Type of anti-aircraft gun and anti-tank gun (M1, M2) and tank gun (M3)

The 90 mm gun M1/M2/M3 was an American heavy anti-aircraft and anti-tank gun, playing a role similar to the German 8.8cm Flak 18. It had a 3.5 in diameter bore, and a 50 caliber barrel, giving it a length of 15 ft. It was capable of firing a 3.5 × 23.6 in shell 62474 ft horizontally, or a maximum altitude of 43500 ft.

The 90 mm gun was the US Army's primary heavy anti-aircraft gun from just prior to the opening of World War II into 1946, complemented by small numbers of the much larger 120 mm M1 gun.

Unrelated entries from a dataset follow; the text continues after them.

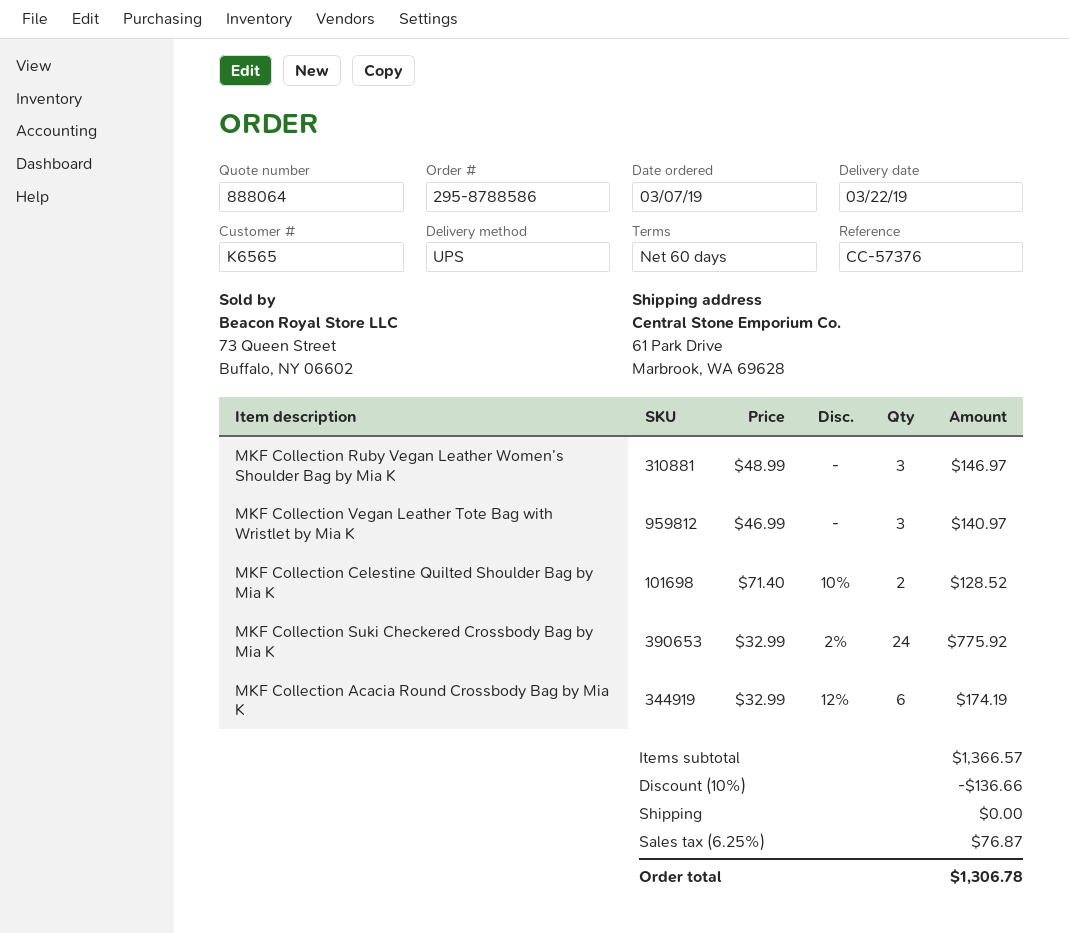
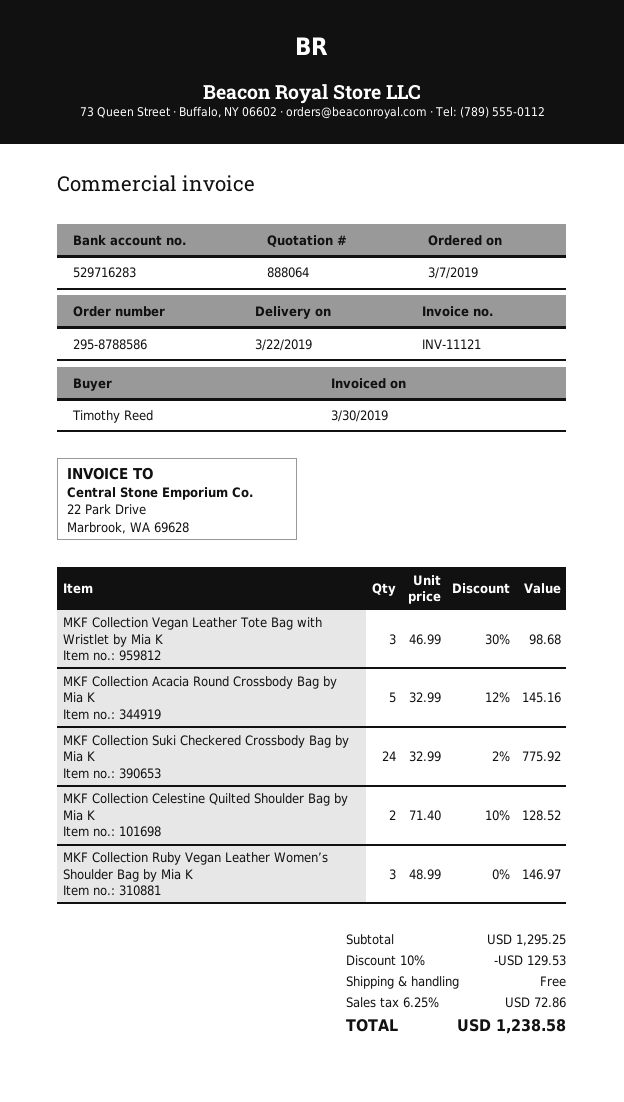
MKF Collection Vegan Leather Tote Bag with Wristlet by Mia K: 3 x 46.99 = 140.97 -> 3 x 46.99 - 30% = 98.68
MKF Collection Acacia Round Crossbody Bag by Mia K: 6 x 32.99 - 12% = 174.19 -> 5 x 32.99 - 12% = 145.16
subtotal: 1366.57 -> 1295.25
discount: 10% = 136.66 -> 10% = 129.53
tax: 6.25% = 76.87 -> 6.25% = 72.86
total: 1306.78 -> 1238.58

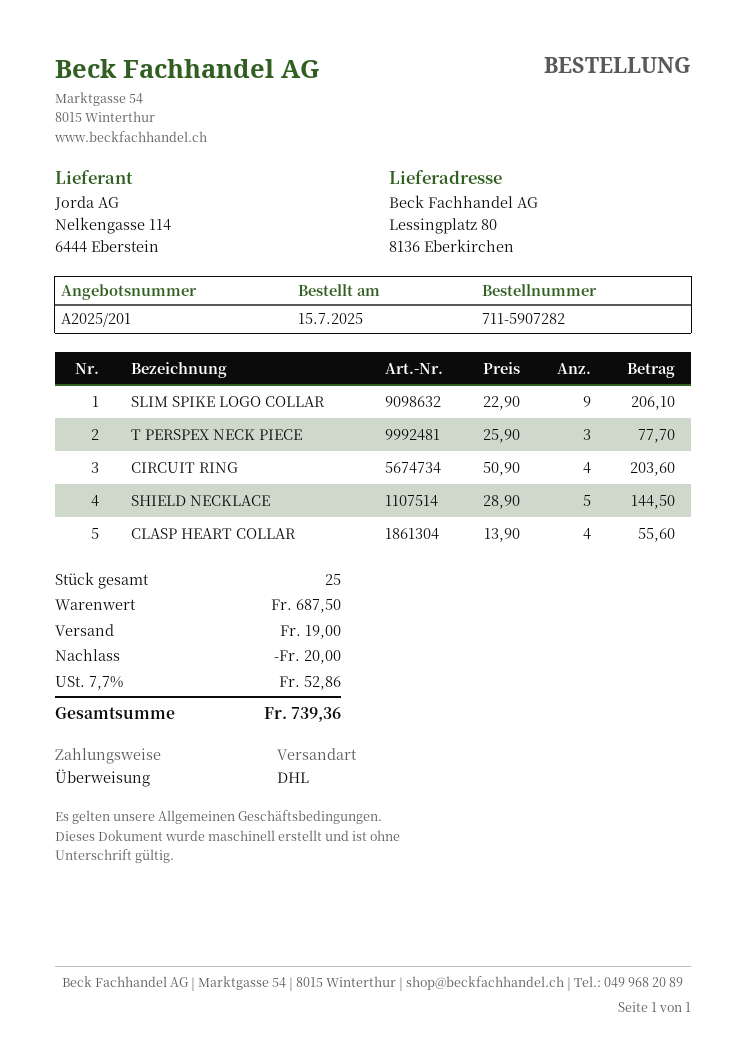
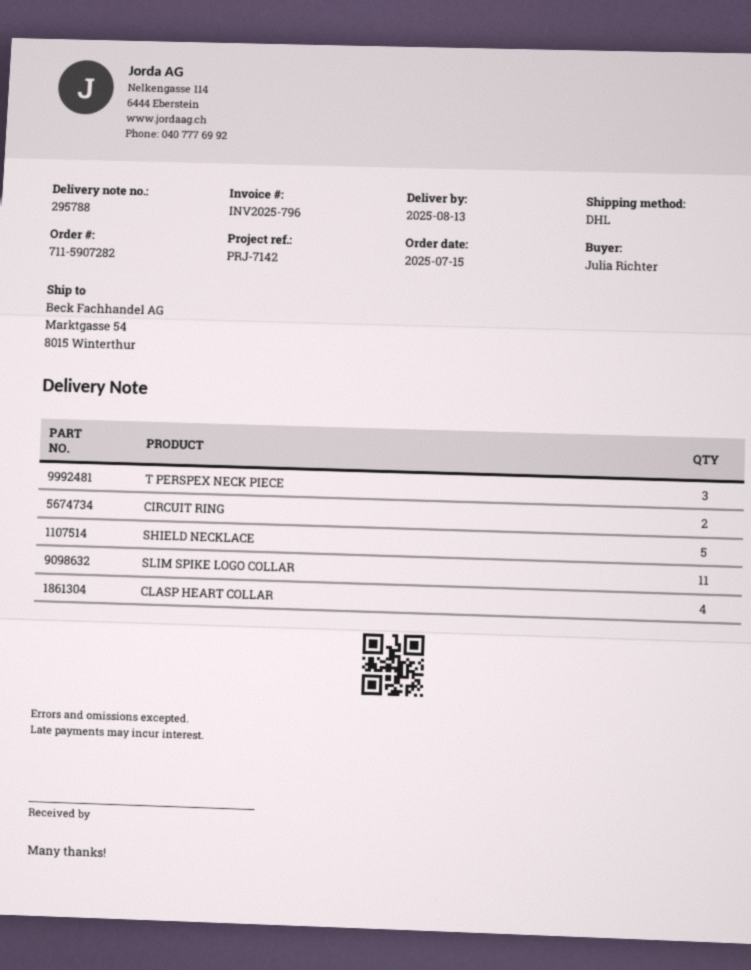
ship to: Lessingplatz 80, 8136 Eberkirchen -> Marktgasse 54, 8015 Winterthur
SLIM SPIKE LOGO COLLAR: 9 -> 11
CIRCUIT RING: 4 -> 2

Both were widely deployed in the United States postwar as the Cold War presented a perceived threat from Soviet bombers. The anti-aircraft guns were phased out in the middle 1950s as their role was taken over by surface-to-air missiles such as the MIM-3 Nike Ajax.

As a tank gun it was the main weapon of the M36 tank destroyer and M26 Pershing tank, as well as a number of post-war vehicles like the M56 Scorpion. It was also briefly deployed from 1943–1946 as a coast defense weapon with the United States Army Coast Artillery Corps. Each gun cost roughly $50,000 to make in 1940 and utilized up to 30 separate contractors to manufacture.

==History==
Prior to World War II, the primary US anti-aircraft guns were the 3-inch M1918 gun (76.2 mm L/40) and its modernized successor, the 3-inch anti-aircraft gun M3 (76.2 mm L/50); 3 inches or 76.2 mm was a widely used caliber for this class of weapon at the time, and similar weapons were in British, Soviet and other arsenals. There had been several upgrades to the weapon over its history, including the experimental T8 and T9 versions developed in the early 1930s, that were intended to enter service later in that decade.

However, the US Army became interested in a much more capable weapon instead, and on 9 June 1938, it issued a development contract calling for two new guns, one of 90 mm caliber, which it felt had the largest possible projectiles that were capable of being manually loaded when the gun was at high elevations, and another (using mechanically assisted loading) of 120 mm caliber. On 18 August 1938 the development of the Mount T1 was approved as well. The new design seemed so much better than developments of the older three-inch that work on the three-inch T9 was canceled in 1938, just as it became production-ready. On 21 March 1940, the second development of the 90 mm design, the T2, was standardized as the 90 mm M1, while its larger cousin became the 120 mm M1 gun.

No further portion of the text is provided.